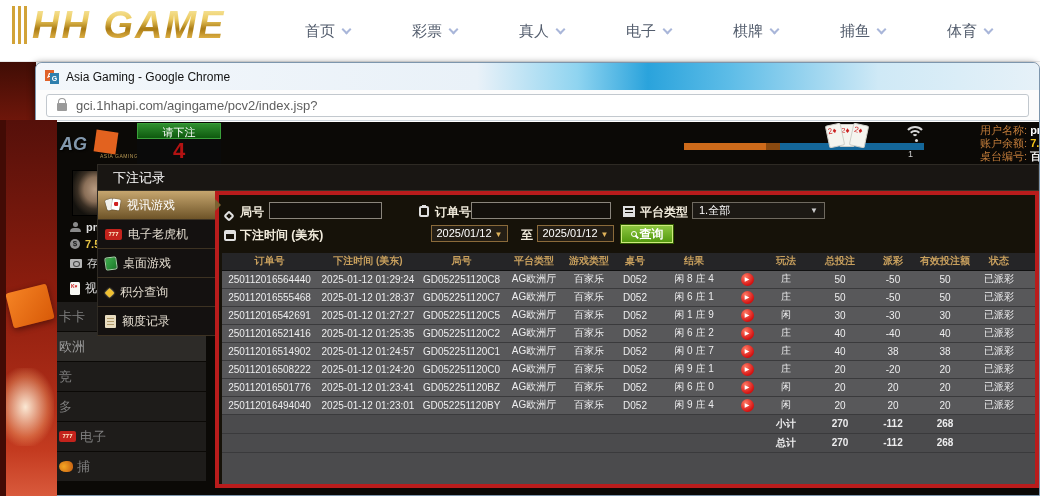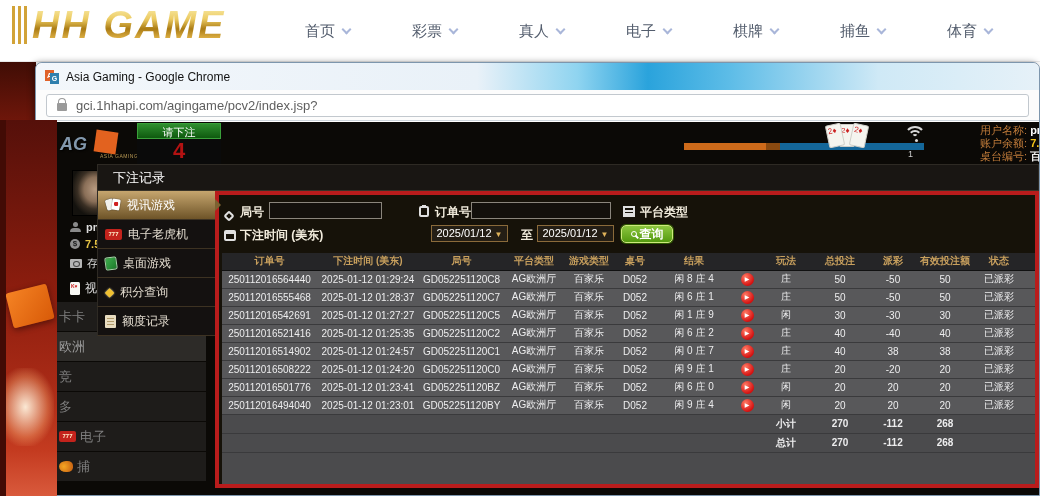--- a/index.html
+++ b/index.html
@@ -119,21 +119,21 @@
   .layericon{width:12px;height:11px;border:2px solid #e0e0e0;position:relative;display:inline-block;}
   .layericon::after{content:'';position:absolute;left:0;right:0;top:2px;height:1.5px;background:#e0e0e0;box-shadow:0 3px 0 #e0e0e0;}
   .calicon{width:12px;height:11px;border:2px solid #e0e0e0;border-radius:2px;position:relative;display:inline-block;}
   .calicon::before{content:'';position:absolute;top:0;left:0;right:0;height:2px;background:#e0e0e0;}
   .f-input{position:absolute;height:17px;background:#13100c;border:1px solid #8a857c;color:#eee;font-size:11px;padding:0 4px;}
   .f-select{position:absolute;height:17px;background:#1c1914;border:1px solid #6f6a60;color:#fff;font-size:11px;line-height:15px;padding:0 6px;cursor:pointer;}
   .f-select .arr{float:right;font-size:8px;color:#ccc;line-height:15px;}
   .f-date{position:absolute;height:17px;width:77px;background:#241e15;border:1px solid #8a6a3a;color:#fff;font-size:11px;line-height:15px;text-align:center;cursor:pointer;}
   .f-date .arr{font-size:8px;color:#e0b35a;}
   .search-btn{position:absolute;left:402px;top:30px;width:52px;height:18px;background:linear-gradient(180deg,#8cc63f,#549a10);
-    border:1px solid #cdea7e;box-shadow:0 0 0 1px #2f5a00;border-radius:5px;color:#fff;font-size:12px;font-weight:bold;
+    border:1px solid #cdea7e;box-shadow:0 0 0 1px #2f5a00;border-radius:0;color:#fff;font-size:12px;font-weight:bold;
     display:flex;align-items:center;justify-content:center;gap:3px;cursor:pointer;}
   .mag{width:6px;height:6px;border:1.5px solid #fff;border-radius:50%;position:relative;display:inline-block;}
   .mag::after{content:'';position:absolute;width:4px;height:1.5px;background:#fff;transform:rotate(45deg);right:-3px;bottom:-1px;}
 
   .table-wrap{position:absolute;left:3px;top:58px;right:0;height:236px;background:#4b4b4d;overflow:hidden;}
   table.bet{border-collapse:collapse;table-layout:fixed;width:860px;}
   table.bet th{height:17px;background:#252527;color:#c79f5d;font-size:10px;font-weight:bold;text-align:center;border-bottom:1px solid #111;white-space:nowrap;overflow:hidden;}
   table.bet td{height:18px;background:#58585a;color:#ededee;font-size:10px;text-align:center;border-bottom:1px solid #3a3a3c;white-space:nowrap;overflow:hidden;}
   table.bet tr.sumrow td{height:19px;background:#4b4b4d;}
   td.neg{color:#41d628;} td.pos{color:#bd1c1c;} td.ok{color:#41d628;}
@@ -301,20 +301,24 @@
         <div class="modal-content">
 
           <span class="f-ico" style="left:6px;top:11px;"><span class="tagicon"></span></span>
           <span class="f-label" style="left:21px;top:9px;">局号</span>
           <input class="f-input" style="left: 50px; top: 7px; width: 113px;" value="">
           <span class="f-ico" style="left:200px;top:8px;"><span class="clipicon"></span></span>
           <span class="f-label" style="left:216px;top:9px;">订单号</span>
           <input class="f-input" style="left: 252px; top: 7px; width: 140px;" value="">
           <span class="f-ico" style="left:404px;top:8px;"><span class="layericon"></span></span>
           <span class="f-label" style="left:421px;top:9px;">平台类型</span>
+          <div class="f-select" style="left:473px;top:7px;width:133px;">
+            <span>1.全部</span>
+            <span class="arr">▼</span>
+          </div>
 
           <span class="f-ico" style="left:5px;top:32px;"><span class="calicon"></span></span>
           <span class="f-label" style="left:21px;top:32px;">下注时间 (美东)</span>
           <div class="f-date" style="left:212px;top:30px;">
             <span>2025/01/12</span>
             <span class="arr">▼</span>
           </div>
           <span class="f-label" style="left:302px;top:32px;">至</span>
           <div class="f-date" style="left:318px;top:30px;">
             <span>2025/01/12</span>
========================================================================
## Exercise directions
Print the data once more without any change, skipping each picture.

## Answer below
--- a/index.html
+++ b/index.html
@@ -119,21 +119,21 @@
   .layericon{width:12px;height:11px;border:2px solid #e0e0e0;position:relative;display:inline-block;}
   .layericon::after{content:'';position:absolute;left:0;right:0;top:2px;height:1.5px;background:#e0e0e0;box-shadow:0 3px 0 #e0e0e0;}
   .calicon{width:12px;height:11px;border:2px solid #e0e0e0;border-radius:2px;position:relative;display:inline-block;}
   .calicon::before{content:'';position:absolute;top:0;left:0;right:0;height:2px;background:#e0e0e0;}
   .f-input{position:absolute;height:17px;background:#13100c;border:1px solid #8a857c;color:#eee;font-size:11px;padding:0 4px;}
   .f-select{position:absolute;height:17px;background:#1c1914;border:1px solid #6f6a60;color:#fff;font-size:11px;line-height:15px;padding:0 6px;cursor:pointer;}
   .f-select .arr{float:right;font-size:8px;color:#ccc;line-height:15px;}
   .f-date{position:absolute;height:17px;width:77px;background:#241e15;border:1px solid #8a6a3a;color:#fff;font-size:11px;line-height:15px;text-align:center;cursor:pointer;}
   .f-date .arr{font-size:8px;color:#e0b35a;}
   .search-btn{position:absolute;left:402px;top:30px;width:52px;height:18px;background:linear-gradient(180deg,#8cc63f,#549a10);
-    border:1px solid #cdea7e;box-shadow:0 0 0 1px #2f5a00;border-radius:5px;color:#fff;font-size:12px;font-weight:bold;
+    border:1px solid #cdea7e;box-shadow:0 0 0 1px #2f5a00;border-radius:0;color:#fff;font-size:12px;font-weight:bold;
     display:flex;align-items:center;justify-content:center;gap:3px;cursor:pointer;}
   .mag{width:6px;height:6px;border:1.5px solid #fff;border-radius:50%;position:relative;display:inline-block;}
   .mag::after{content:'';position:absolute;width:4px;height:1.5px;background:#fff;transform:rotate(45deg);right:-3px;bottom:-1px;}
 
   .table-wrap{position:absolute;left:3px;top:58px;right:0;height:236px;background:#4b4b4d;overflow:hidden;}
   table.bet{border-collapse:collapse;table-layout:fixed;width:860px;}
   table.bet th{height:17px;background:#252527;color:#c79f5d;font-size:10px;font-weight:bold;text-align:center;border-bottom:1px solid #111;white-space:nowrap;overflow:hidden;}
   table.bet td{height:18px;background:#58585a;color:#ededee;font-size:10px;text-align:center;border-bottom:1px solid #3a3a3c;white-space:nowrap;overflow:hidden;}
   table.bet tr.sumrow td{height:19px;background:#4b4b4d;}
   td.neg{color:#41d628;} td.pos{color:#bd1c1c;} td.ok{color:#41d628;}
@@ -301,20 +301,24 @@
         <div class="modal-content">
 
           <span class="f-ico" style="left:6px;top:11px;"><span class="tagicon"></span></span>
           <span class="f-label" style="left:21px;top:9px;">局号</span>
           <input class="f-input" style="left: 50px; top: 7px; width: 113px;" value="">
           <span class="f-ico" style="left:200px;top:8px;"><span class="clipicon"></span></span>
           <span class="f-label" style="left:216px;top:9px;">订单号</span>
           <input class="f-input" style="left: 252px; top: 7px; width: 140px;" value="">
           <span class="f-ico" style="left:404px;top:8px;"><span class="layericon"></span></span>
           <span class="f-label" style="left:421px;top:9px;">平台类型</span>
+          <div class="f-select" style="left:473px;top:7px;width:133px;">
+            <span>1.全部</span>
+            <span class="arr">▼</span>
+          </div>
 
           <span class="f-ico" style="left:5px;top:32px;"><span class="calicon"></span></span>
           <span class="f-label" style="left:21px;top:32px;">下注时间 (美东)</span>
           <div class="f-date" style="left:212px;top:30px;">
             <span>2025/01/12</span>
             <span class="arr">▼</span>
           </div>
           <span class="f-label" style="left:302px;top:32px;">至</span>
           <div class="f-date" style="left:318px;top:30px;">
             <span>2025/01/12</span>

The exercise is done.